[[ Provided information, beginning ]]

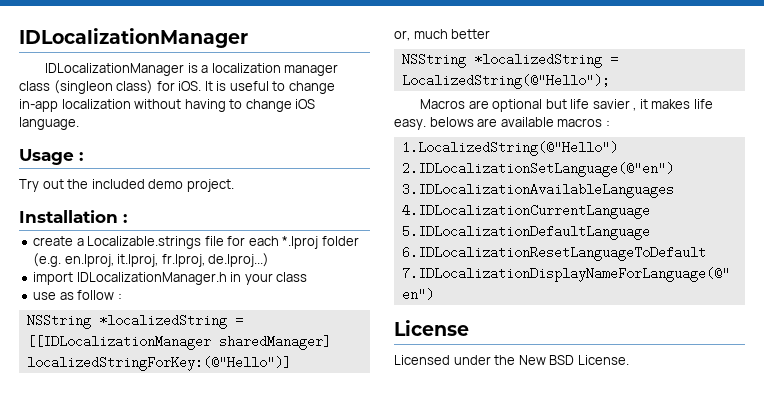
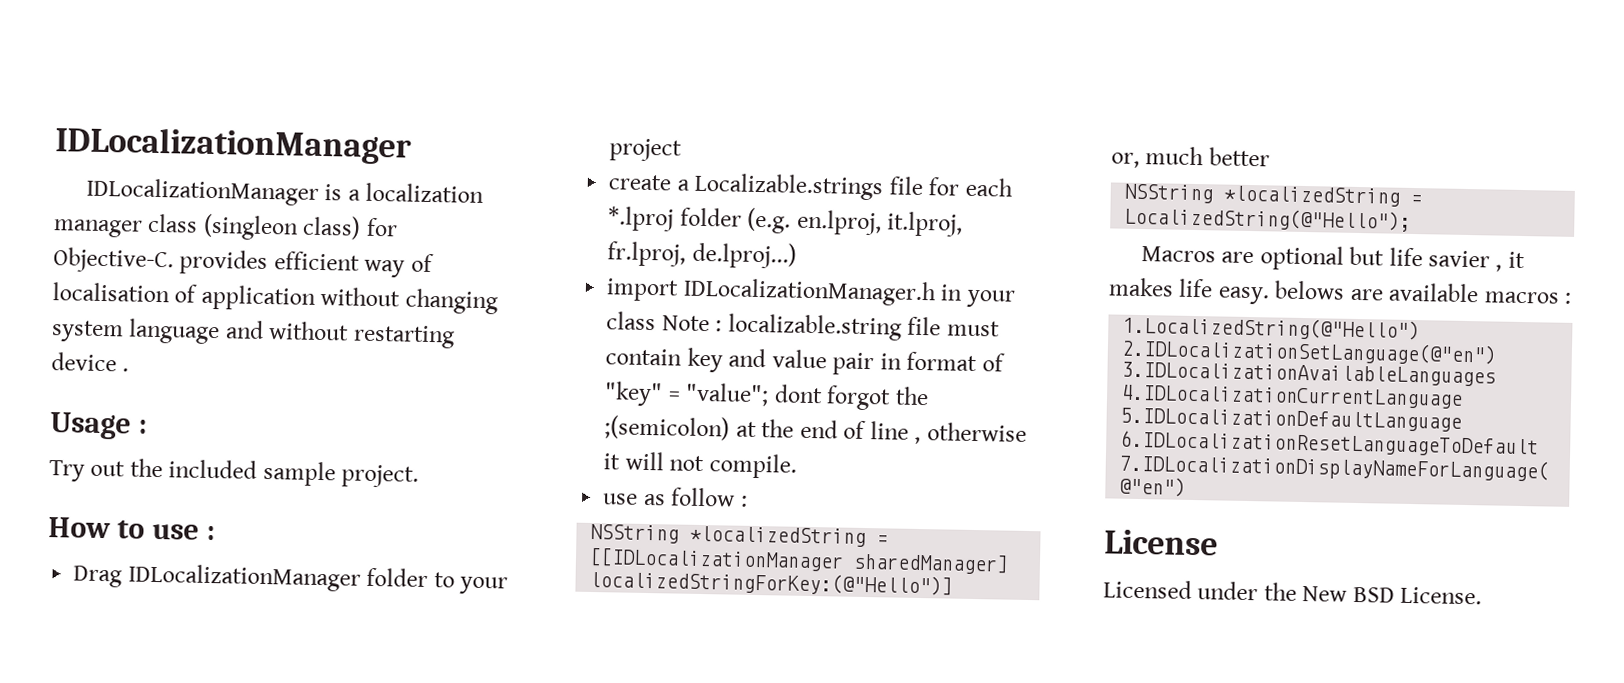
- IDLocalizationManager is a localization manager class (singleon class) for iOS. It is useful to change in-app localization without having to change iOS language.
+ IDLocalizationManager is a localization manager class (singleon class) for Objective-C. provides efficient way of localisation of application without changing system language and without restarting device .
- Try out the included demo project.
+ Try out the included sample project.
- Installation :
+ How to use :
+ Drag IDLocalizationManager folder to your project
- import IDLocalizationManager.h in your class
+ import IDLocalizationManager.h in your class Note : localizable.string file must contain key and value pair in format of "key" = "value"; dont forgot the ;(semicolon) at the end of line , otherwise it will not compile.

[[ Provided information, end ]]

**Exercise details:** Please find each line in the records above that holds the word "without", and copy it.

**Solution:**
- IDLocalizationManager is a localization manager class (singleon class) for iOS. It is useful to change in-app localization without having to change iOS language.
+ IDLocalizationManager is a localization manager class (singleon class) for Objective-C. provides efficient way of localisation of application without changing system language and without restarting device .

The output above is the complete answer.